Merge pull request #210 from AkihiroSuda/more-examples

jandubois · web-flow · commit 62159c9be1d8 · 2021-09-07T23:48:13.000-07:00
examples: add {docker,podman,singularity}.yaml
diff --git a/README.md b/README.md
@@ -13,7 +13,7 @@ Lima is expected to be used on macOS hosts, but can be used on Linux hosts as we
 
 ✅ Automatic port forwarding
 
-✅ Built-in support for [containerd](https://containerd.io)
+✅ Built-in support for [containerd](https://containerd.io) ([Other container engines can be used too](./examples))
 
 ✅ Intel on Intel
 
@@ -191,7 +191,7 @@ The current default spec:
   - ["What's my login password?"](#whats-my-login-password)
   - ["Does Lima work on ARM Mac?"](#does-lima-work-on-arm-mac)
   - ["Can I run non-Ubuntu guests?"](#can-i-run-non-ubuntu-guests)
-  - ["Can I run other container engines such as Podman?"](#can-i-run-other-container-engines-such-as-podman)
+  - ["Can I run other container engines such as Docker and Podman?"](#can-i-run-other-container-engines-such-as-docker-and-podman)
   - ["Can I run Lima with a remote Linux machine?"](#can-i-run-lima-with-a-remote-linux-machine)
   - ["Advantages compared to Docker for Mac?"](#advantages-compared-to-docker-for-mac)
 - [QEMU](#qemu)
@@ -231,10 +231,15 @@ An image has to satisfy the following requirements:
   - `newuidmap` and `newgidmap`
 - `apt-get`, `dnf`, `apk`, `pacman`, or `zypper` (if you want to contribute support for another package manager, run `git grep apt-get` to find out where to modify)
 
-#### "Can I run other container engines such as Podman?"
-Yes, if you install it.
+#### "Can I run other container engines such as Docker and Podman?"
+Yes, any container engine should work with Lima.
 
-containerd can be stopped with `systemctl --user disable --now containerd`.
+See examples:
+- [`./examples/docker.yaml`](./examples/docker.yaml)

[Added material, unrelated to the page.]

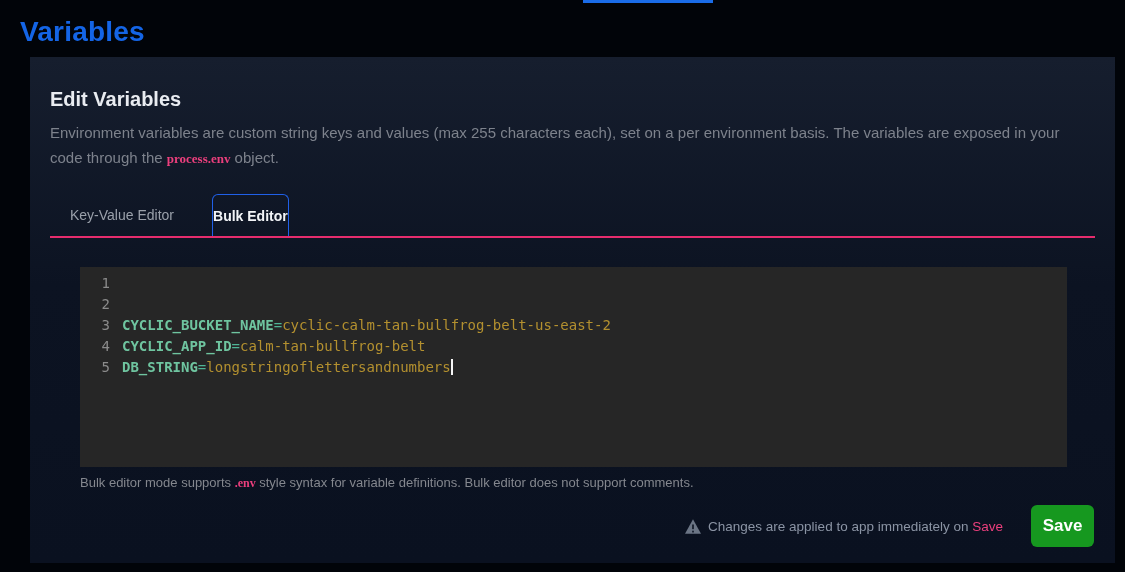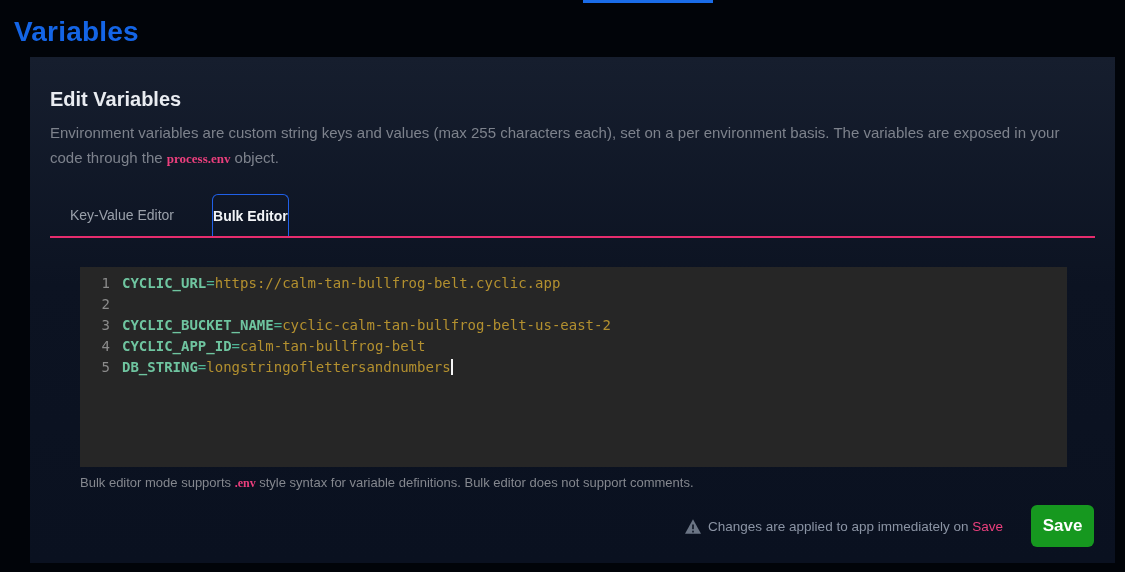"Variables" .page-title { left: 14px -> 20px }
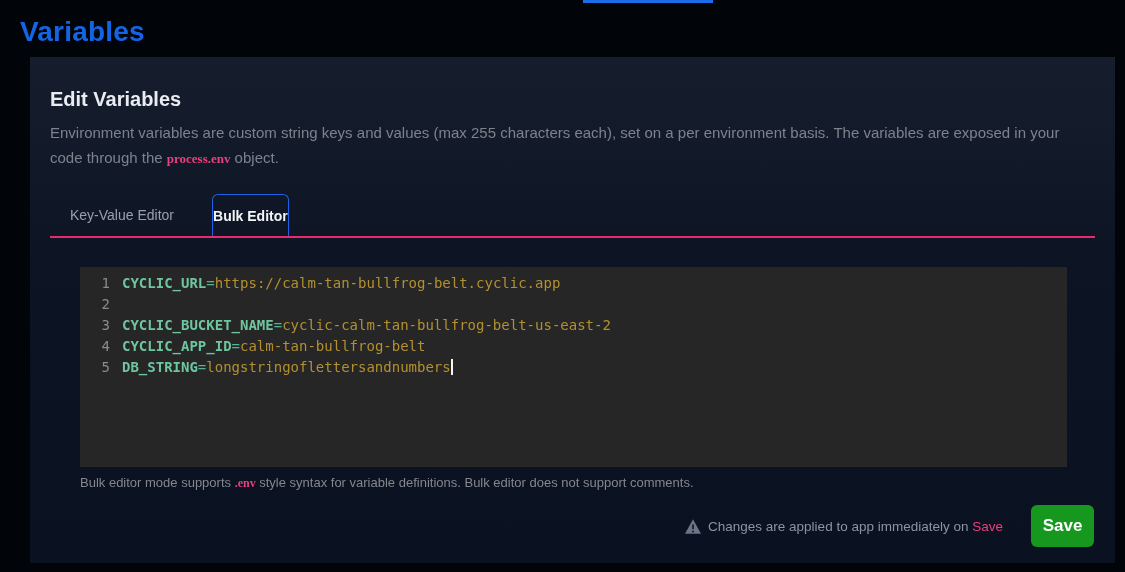"CYCLIC_URL=https://calm-tan-bullfrog-bel" span.code { html: <span><span>CYCLIC_URL</span><span>=</span><span>https://calm-tan-bullfrog-belt.cyclic.app</span></span> -> none }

+- [`./examples/podman.yaml`](./examples/podman.yaml)
+- [`./examples/singularity.yaml`](./examples/singularity.yaml)
+
+The default Ubuntu image also contains LXD. Run`lima sudo lxc init` to set up LXD.
 
 #### "Can I run Lima with a remote Linux machine?"
 Lima itself does not support connecting to a remote Linux machine, but [sshocker](https://github.com/lima-vm/sshocker),
diff --git a/examples/README.md b/examples/README.md
@@ -1,5 +1,26 @@
 # Lima examples
 
+Default: [`default.yaml`](../pkg/limayaml/default.yaml) (Ubuntu, with containerd/nerdctl)
+
+Distro:
+- [`alpine.yaml`](./alpine.yaml): Alpine Linux
+- [`archlinux.yaml`](./archlinux.yaml): Arch Linux
+- [`debian.yaml`](./debian.yaml): Debian GNU/Linux
+- [`fedora.yaml`](./fedora.yaml): Fedora
+- [`opensuse.yaml`](./opensuse.yaml): openSUSE Leap
+- [`ubuntu.yaml`](./ubuntu.yaml): Ubuntu (same as `default.yaml` but without bogus YAML lines)
+
+Container engines:
+- [`docker.yaml`](./docker.yaml): Docker
+- [`podman.yaml`](./podman.yaml): Podman
+- [`k3s.yaml`](./k3s.yaml): k3s
+- [`singularity.yaml`](./singularity.yaml): Singularity
+- LXD is installed in the default Ubuntu template, so there is no `lxd.yaml`
+
+Others:
+- [`vmnet.yaml`](./vmnet.yaml): enable [`vmnet.framework`](../docs/network.md)
+
+## Usage
 Run `limactl start fedora.yaml` to create a Lima instance named "fedora".
 
 To open a shell, run `limactl shell fedora bash` or `LIMA_INSTANCE=fedora lima bash`.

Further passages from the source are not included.